人生の転機は絶望とともに(1)


日頃、出会う人からパワフルだとかエネルギッシュだとかポジティブに?評価していただくことが多いような気がする自分も、ほんの10年ほど前には、危機的な精神状況にあった。RANAの回想に触発されて、その頃のことを少し書いてみたいと思う。
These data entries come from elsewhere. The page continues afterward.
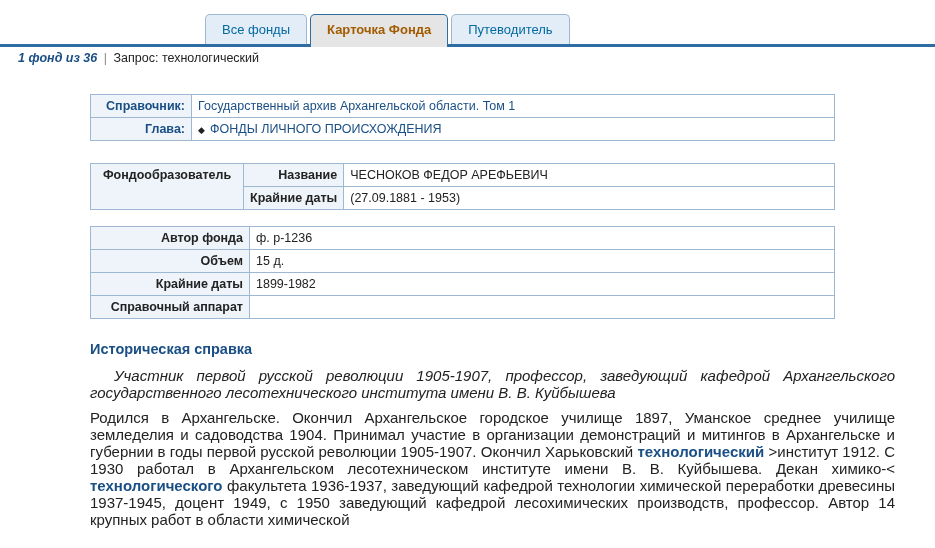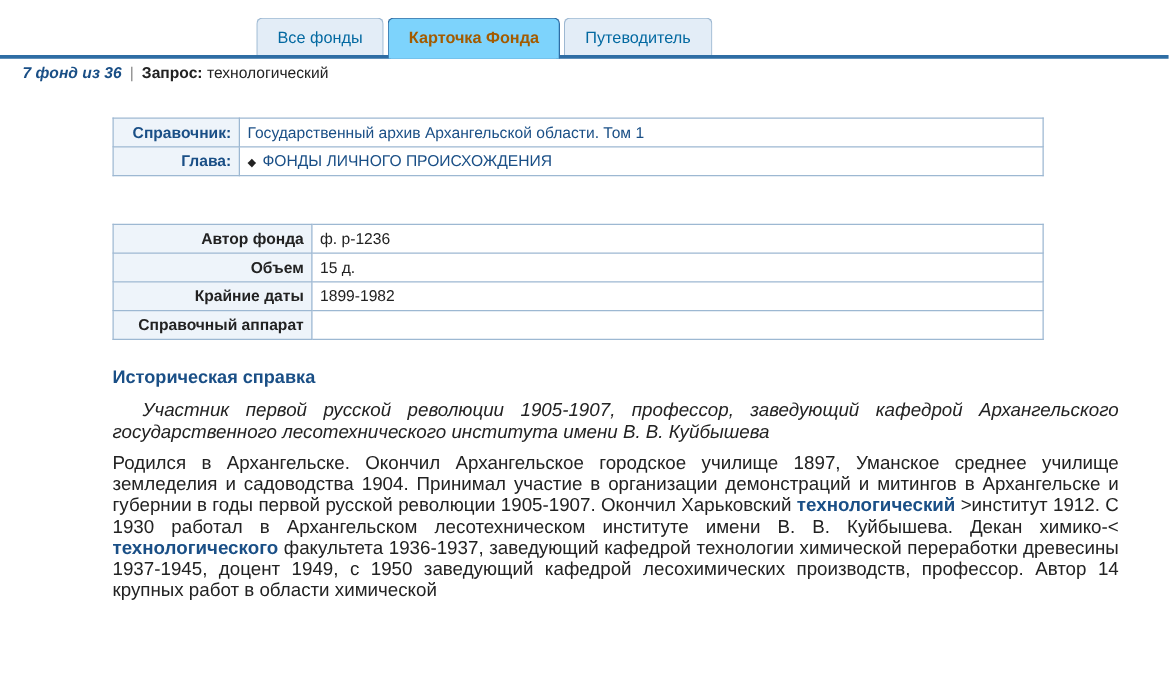--- a/index.html
+++ b/index.html
@@ -45,7 +45,7 @@
     cursor: pointer;
   }
   .tab.active {
-    background: #7dd3fc;
+    background: #e5e5e5;
     color: #a35b00;
     font-weight: bold;
     border-color: #2e6da4;

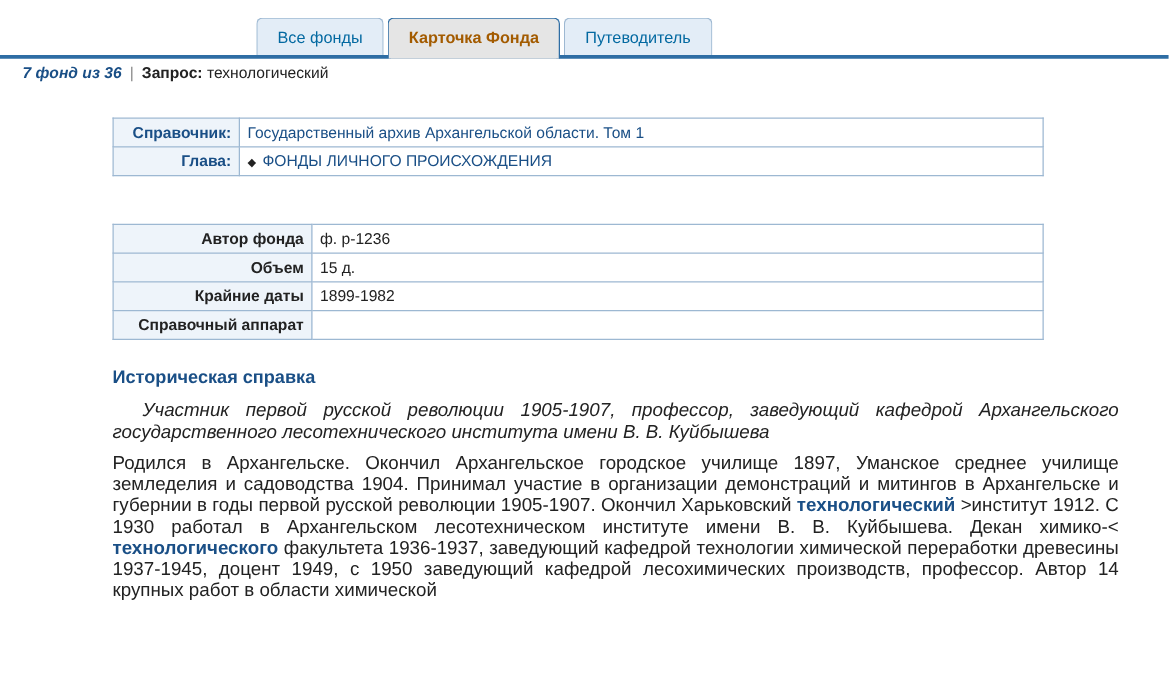--- a/index.html
+++ b/index.html
@@ -187,7 +187,7 @@
 
 <div class="querybar">
   <div class="q-left">
-    <span class="count">7 фонд из 36</span>
+    <span class="count">1 фонд из 36</span>
     <span class="sep">|</span>
     <span class="qlabel">Запрос:</span>
     <span class="qval">технологический</span>

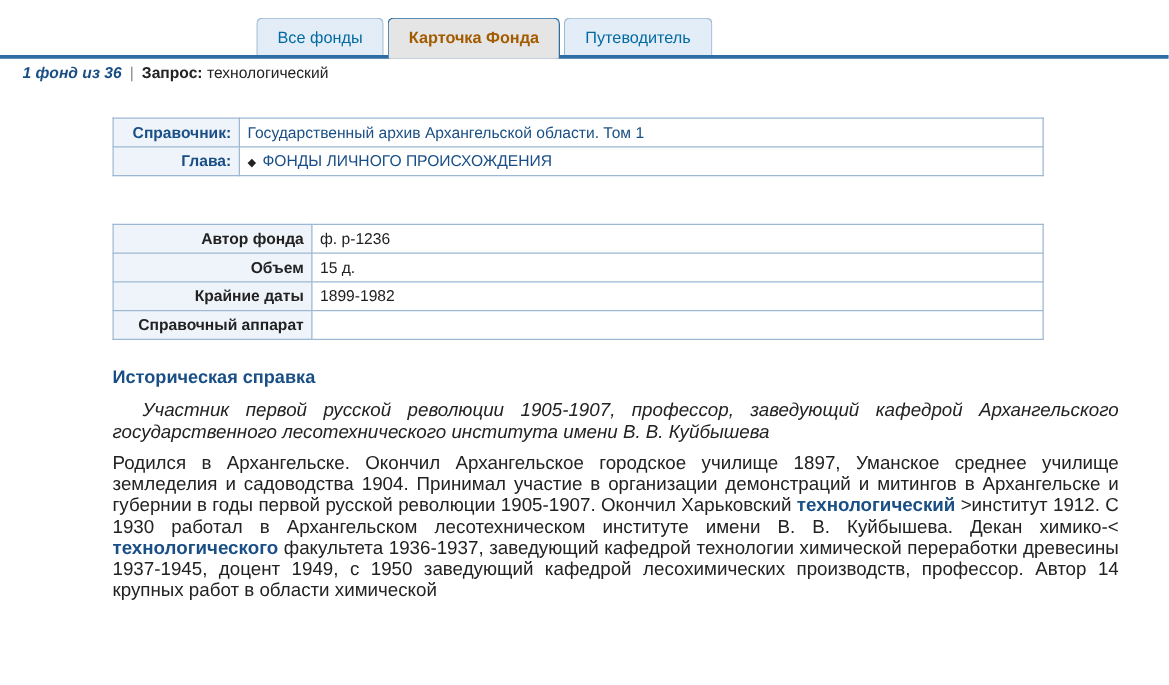--- a/index.html
+++ b/index.html
@@ -71,7 +71,7 @@
     color: #1a4f86;
   }
   .q-left .sep { color: #888888; margin: 0 3px; }
-  .q-left .qlabel { font-weight: bold; color: #222222; }
+  .q-left .qlabel { font-weight: normal; color: #222222; }
   .q-left .qval { color: #222222; }
   .q-right {
     position: absolute;

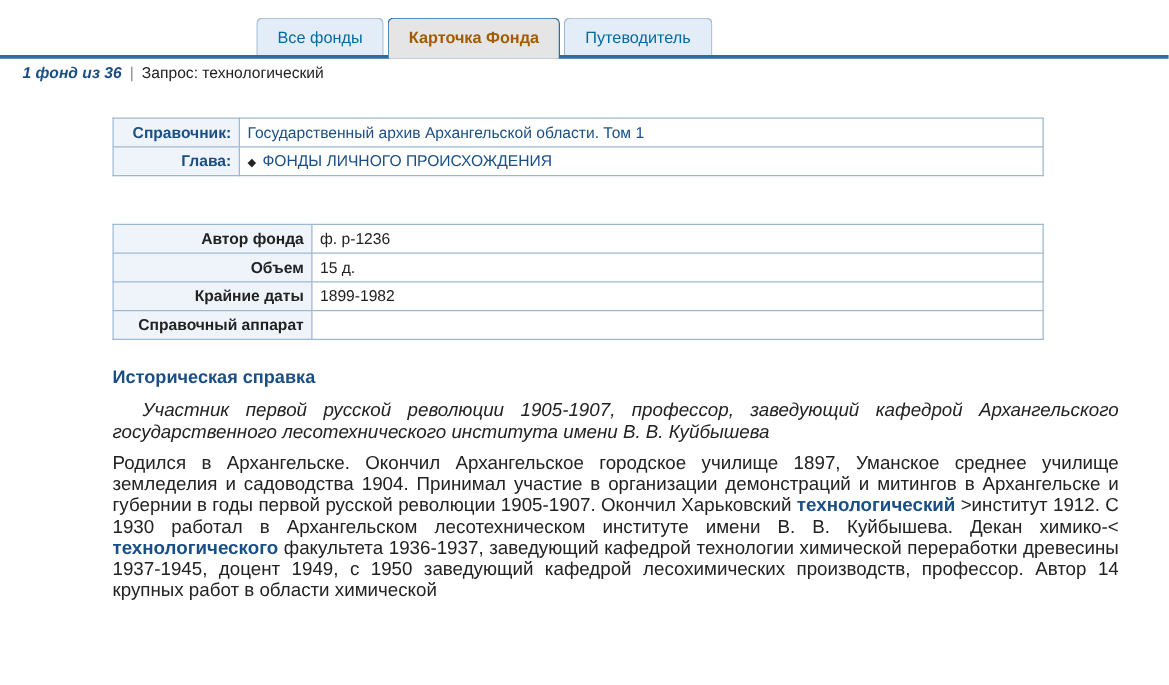--- a/index.html
+++ b/index.html
@@ -215,6 +215,19 @@
 
   <div class="spacer-22"></div>
 
+  <table class="grid">
+    <tbody>
+        <tr>
+      <td class="founder-cell" rowspan="2">Фондообразователь</td>
+      <td class="lbl-dark" style="width:62px;">Название</td>
+      <td class="val">ЧЕСНОКОВ ФЕДОР АРЕФЬЕВИЧ</td>
+    </tr>
+    <tr>
+      <td class="lbl-dark">Крайние даты</td>
+      <td class="val">(27.09.1881 - 1953)</td>
+    </tr>
+  </tbody>
+    </table>
 
   <div class="spacer-16"></div>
10数年前、新しい事業を始めてすぐに、何もかもが上手く行かなくなった。

対人関係も、金銭関係も、私生活も社会生活も気がついた時には身動きとれないほどで、何がどういけないのかどうしたら良いのかもわからず、もがき苦しんでいる自分がいた。苦しんでいる、ということすら自覚できずにいた。ただ毎日がしんどく、考えようとして何も考えられず、我に返ってはまた考えようとして、また考えられず、という堂々巡りの毎日だった。

 

ある晩、一人で目を閉じて眠ろうとしていたとき、寝返りをしたはずみでなにか光るものが「視界」を横切った。はっとして目を開くと、いつもどおりの真っ暗な寝室。もう一度目を閉じる。変だ、目を閉じたほうが明るい!そして目を閉じたまま、手を顔の前に動かした時に気がついた。光っていたのは自分の手だったのだ。まだオーラという言葉も知らなかった自分にとっては、生まれて初めて体験する、驚異的な、理解不能な現象だった。

 

しかし、何かが起こり始めているのだ、という確信だけが湧いてきて、パニックにはならなかった。

 

 

新たな変化の直接のきっかけは、何年も会っていなかった知人からの突然のメールでカウンセラーを紹介してもらったことだった。とにかくそこへ行かなくては、という気力というか確信のようなものに導かれて、なんとかカウンセラーの元を訪れた。

 

「あなたは本当に、よく頑張り、よく生きて、ここまで来てくださいましたね」

 

自分の話を一通り聞いたカウンセラーは、思いがけない言葉をかけてくれた。

そのことで、自分の頭のなかで自分を縛り付けていた何かに、カチっとひびが入ったような気がした。その後いろいろなセッションを繰り返すうちに、このしんどさの元兇、自分の周りで起きているあらゆる障害を引き起こしているのは、自分が自分に対して無意識に出している「ダメ出し」なのだと気づくことができた。

 

それまでの人生においても「何をやってもうまくいかない」という思い込みを自ら刷り込んで生きてきたのだ。そりゃあ、その確信は無意識の中に固定され、恐れているはずなのに無意識では望んでいる嫌なことばかりを引き起こしてきたと、今ではシンプルにその仕組みを理解することができる。

 

ほぼ1年ほどかかって、カウンセラーのもとで「自分自身を心の底から認める」という作業に取り組んだ。

 

同時に、スピリチュアル系の書籍をむさぼり読んだ。

そのなかで印象的だった文章に、最近ひさびさに出会ったのでシェアしておきたい。

 

私は、私の思考を見ることができる。だから、私は、思考そのものではない。

私は、身体の感覚に気が付いている。だから、私は、私の感覚そのものではない。

私は、自分の感情に気が付いている。だから、私は単なる感情ではない。

私は、それらすべてを目撃する目撃者である。

 

自分とは何者なのだろう、ということに意識が向いてきたのはこの頃だったのだ。